Sus hijos favoritos eran José y Luciano, pero estuvo acompañando a Napoleón hasta al final, aún a pesar de que siempre odió a Josefina, la esposa de éste.
Con sus hijos Napoleón Bonaparte reinando en casi todo el mundo conocido hasta entonces, José en España, Luis rey de Holanda, Jerónimo, monarca en Westfalia, Luciano, príncipe de Musignano en Viterbo y sus hijas, Paulina, princesa consorte en Sulmona y Rossano y María Anunciatta, reina consorte de Nápoles y Sicilia, María Letizia Remolino siempre estuvo atenta a los negocios y a tratar de enriquecerse cada vez más.
Cada vez que visitaba a París, se alojaba en el Hôtel de Brienne -jamás en el palacio- con el fin de estar en contacto continuo con banqueros y financieros, que le asesoraban en sus inversiones, que siempre fueron en bienes móviles como joyas y obras de arte, que no podían serle expropiados si Napoleón en algún momento caía.
-Joyas y obras de arte son más prácticas y rentables- decía.
Alguien le preguntó en una ocasión por qué se preocupaba tanto por el dinero si todos sus hijos eran reyes o estaban cerca de los tronos.
–¿Y quien me dice que alguna vez yo no tenga que darle a comer mi pan a todos estos reyes?– preguntó con lógica aplastante.
Esta afirmación se demostró cuando tuvo que vender sus joyas y las obras de arte para ayudar a Napoleón en su última campaña, cuando escapó de la prisión en la Isla de Elba y retornó al trono francés.
Letizia, quien había nacido el 24 de agosto de 1750, vendió sus joyas a los grandes comerciantes, entre ellos a los sultanes turcos, quienes adquirieron el valiosísimo y famoso Diamante del Cucharero, por 150.000 monedas de oro.
Fue una madre severa, casi intransigente y muy poco condescendiente con sus hijos.
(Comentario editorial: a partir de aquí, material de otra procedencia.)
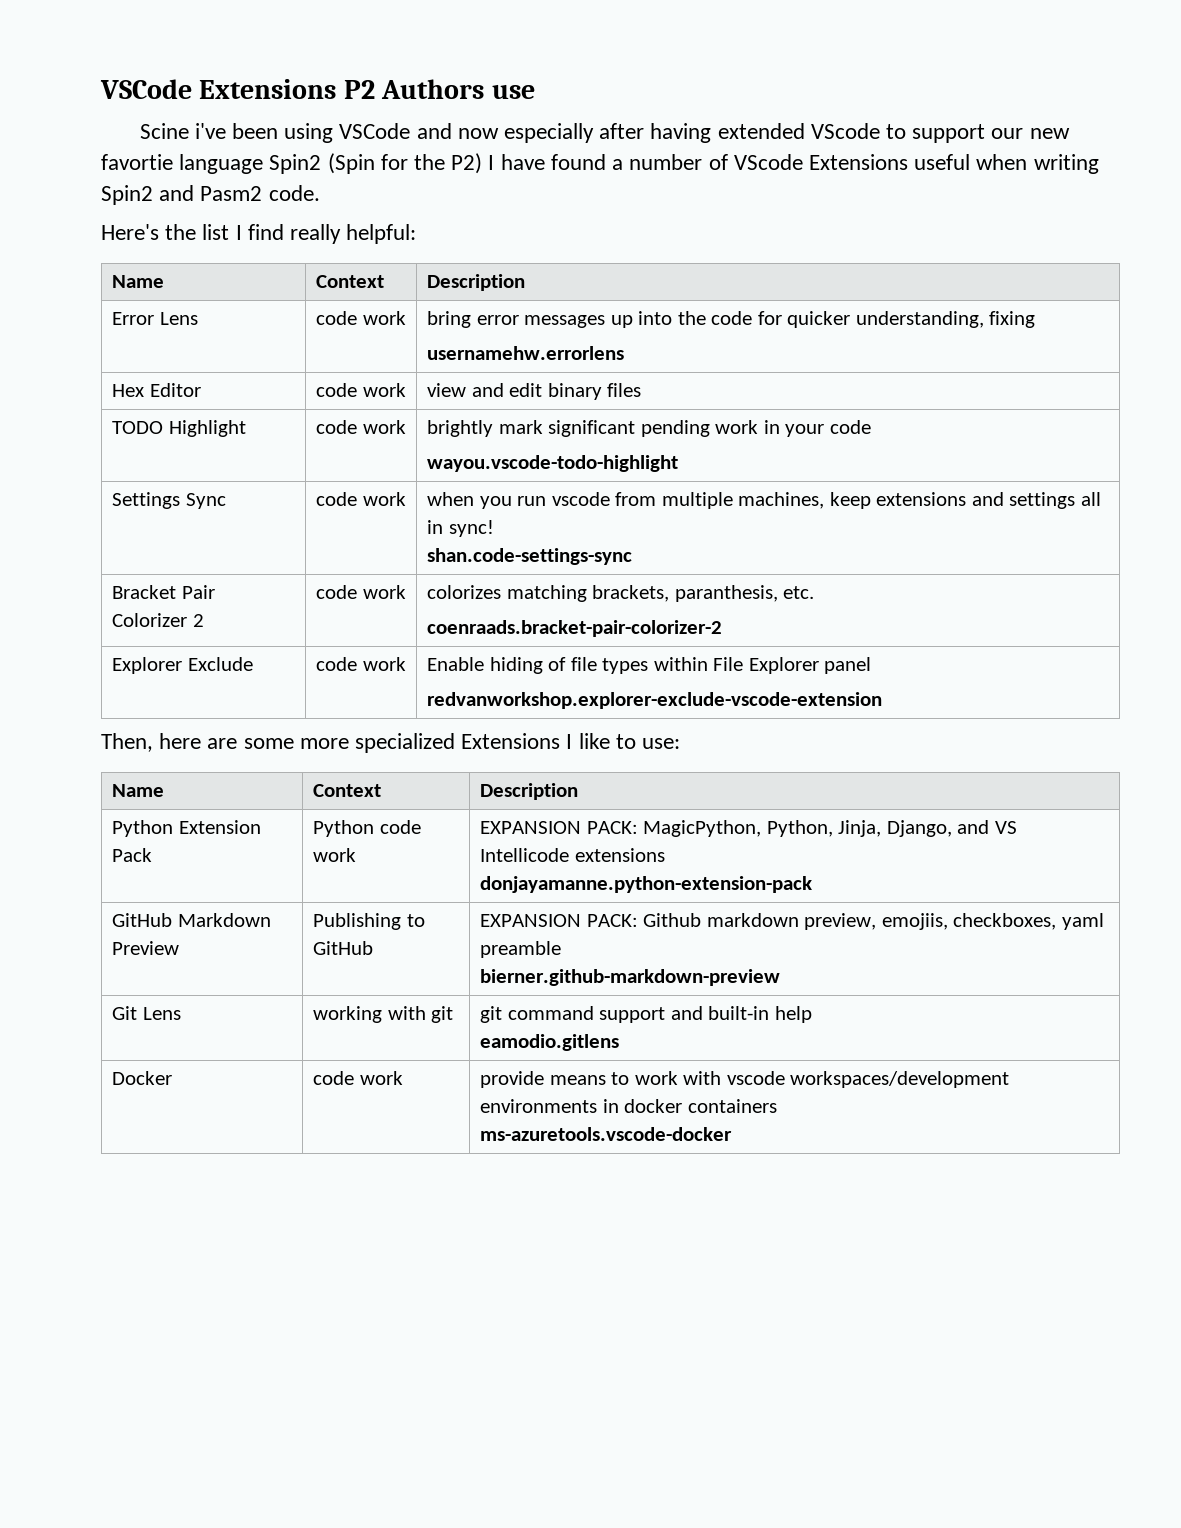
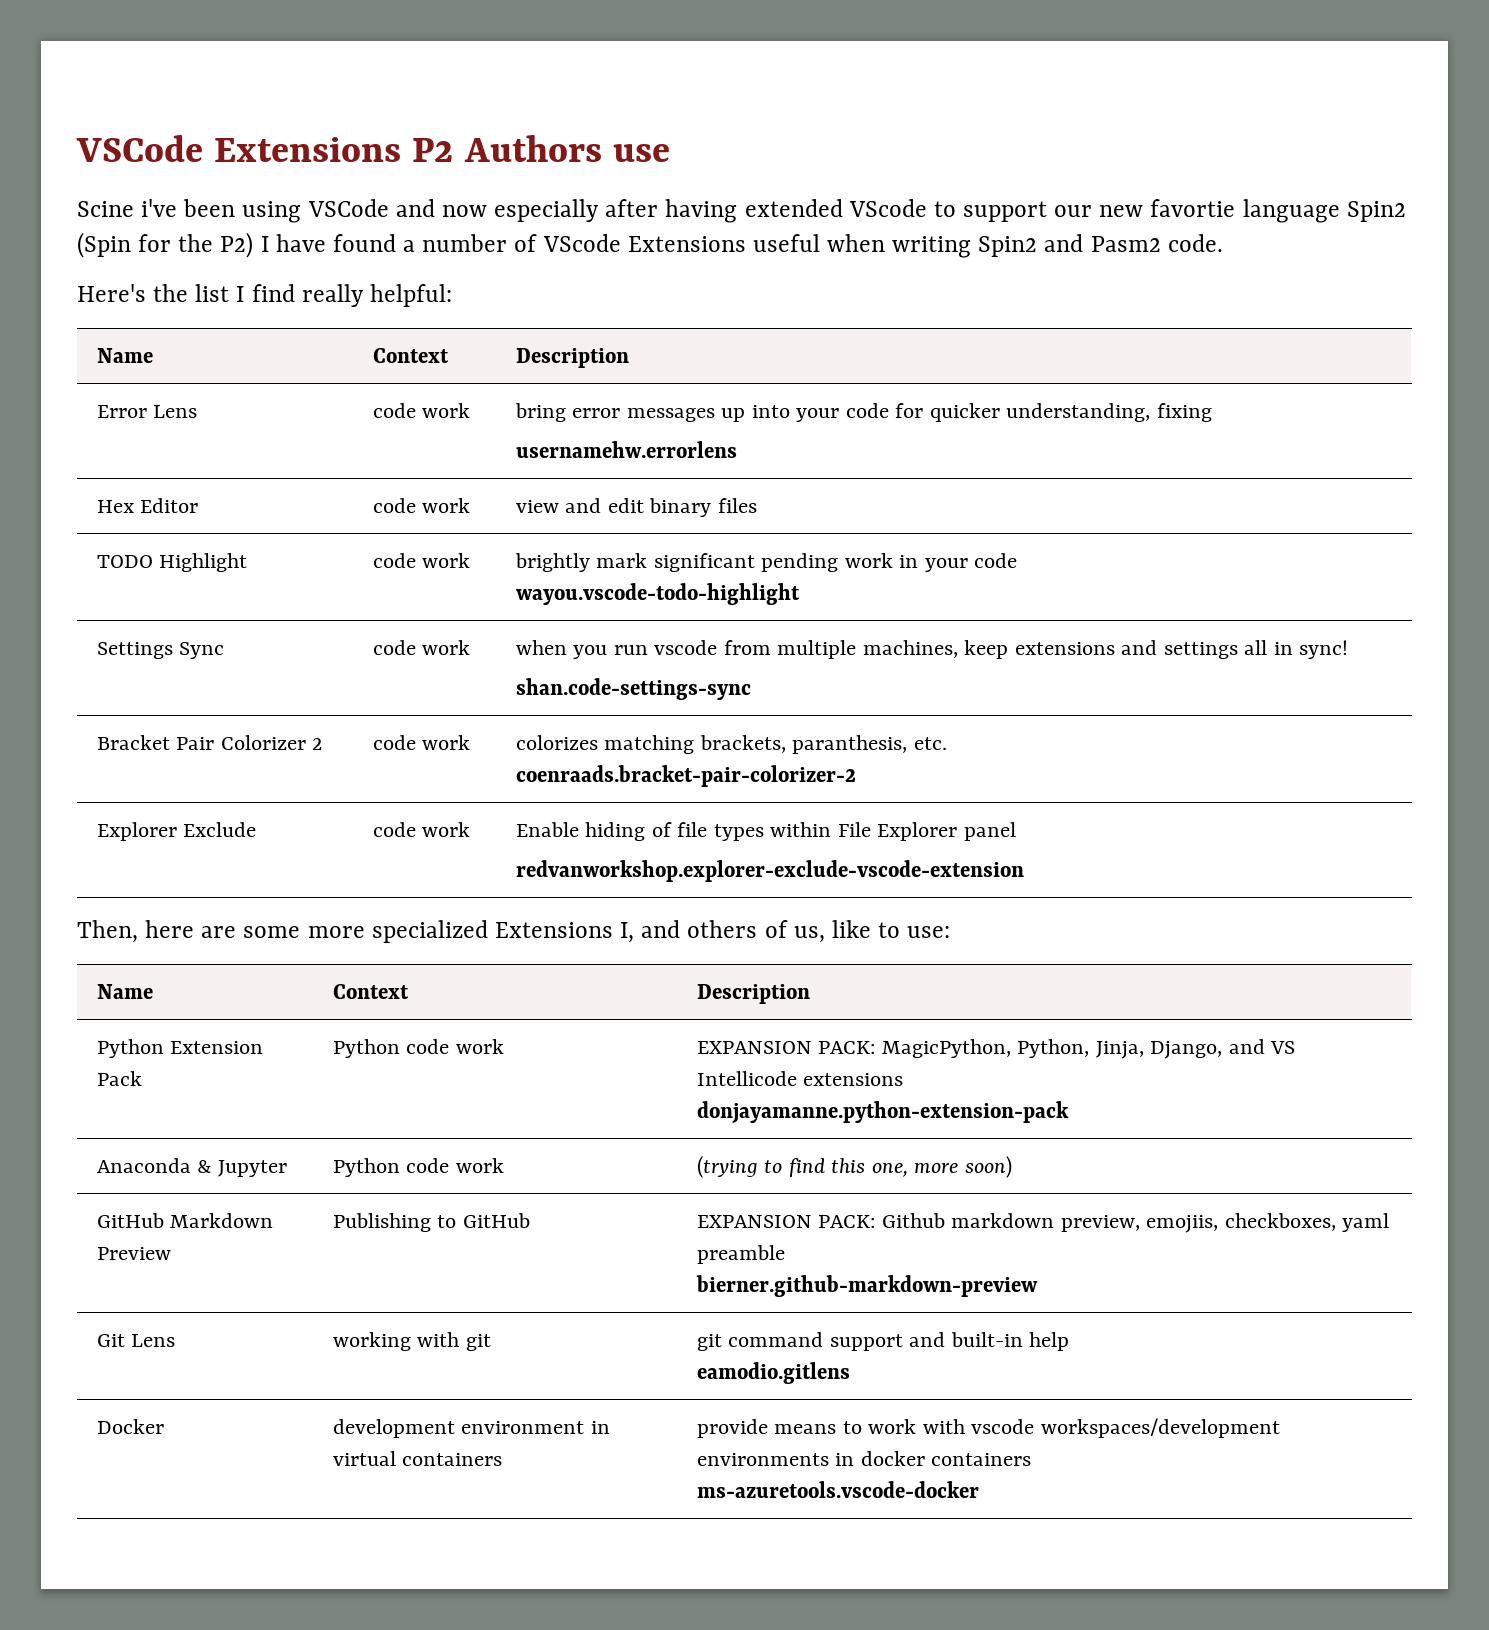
[677,311,706,325] the -> [796,408,840,422] your
[566,734,573,749] I -> [620,920,825,943] I, and others of us,
(813, 884) none -> [96,1158,287,1177] [332,1158,504,1177] [696,1156,1012,1178] // Anaconda & Jupyter | Python code work | (trying to find this one, more soon)
[313,1071,403,1085] code work -> [332,1419,610,1438] [332,1451,503,1466] development environment in virtual containers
A pesar de que sus preferidos eran José, el Pepe Botellas de España y Luciano, quien jamás se amoldaba a las reglas, ella siempre estuvo al lado de Napoleón, sobre todo cuando quiso hacer que se divorciase de Josefina de Beauharnais, a quien odiaba
La dama, viuda de un terrateniente de Martinica llamado Alejandro, quien fuera guillotinado por orden de Robespierre durante la Época del Terror en Revolución, se casó con Napoleón en 1793 pero nunca estuvo muy enamorada de él.
Josefina, mientras su marido andaba en lides bélicas, no vacilaba en aceptar requiebros y proposiciones de sus admiradores, lo que hizo que Letizia la odiara aún más y le exigió a Napoleón que se apartara. Napoleón se negó de manera rotunda.
El clímax, la cumbre del enfrentamiento entre Napoleón y su madre, llegó el 2 de diciembre de 1804, día en que él se proclamó Emperador.
A la ceremonia que se celebró en la Gran Catedral de Notre Dame en París y en la que estuvo presente el Papa Pío VII, Letizia se negó a y prohibió a sus hijos que lo hicieran. Ella se negaba de manera pública a saludar a Josefina como Emperatriz y así se lo hizo saber a toda la Corte.
La enemistad entre madre e hijo perduró hasta 1810, cuando Napoleón anunciaba que se divorciaba, porque su mujer no había podido darle hijos. El emperador convocó a una reunión familiar para hacer el anuncio, evento al que asistió Letizia y permaneció en la estancia del Palacio de las Tullerías hasta, cuando Josefina partió. No le dirigió la palabra y sólo se limitó a observarla con una sonrisa burlona.
Napoleón siempre reconoció -a pesar de las diferencias- la fortaleza, personalidad y gran inteligencia de su madre, quien jamás lo abandonó. Cuando fue capturado y confinado a la Isla de Santa Helena, Letizia se puso bajo la protección del Papa para radicarse en Roma y residir en el Palacio Bonaparte, con el fin de poder auxiliar a su hijo en cautiverio.
Contrató a un médico para tratar de curar a Napoleón muy enfermo de las vías gástricas, de lo cual murió el 5 de mayo de 1621.
Ella murió el 2 de febrero de 1836 y fue enterrada en Conneto, pero después, por gestión de su sobrino, el emperador Napoleón III, sus restos fueron trasladados a la Capilla Imperial de Ajaccio.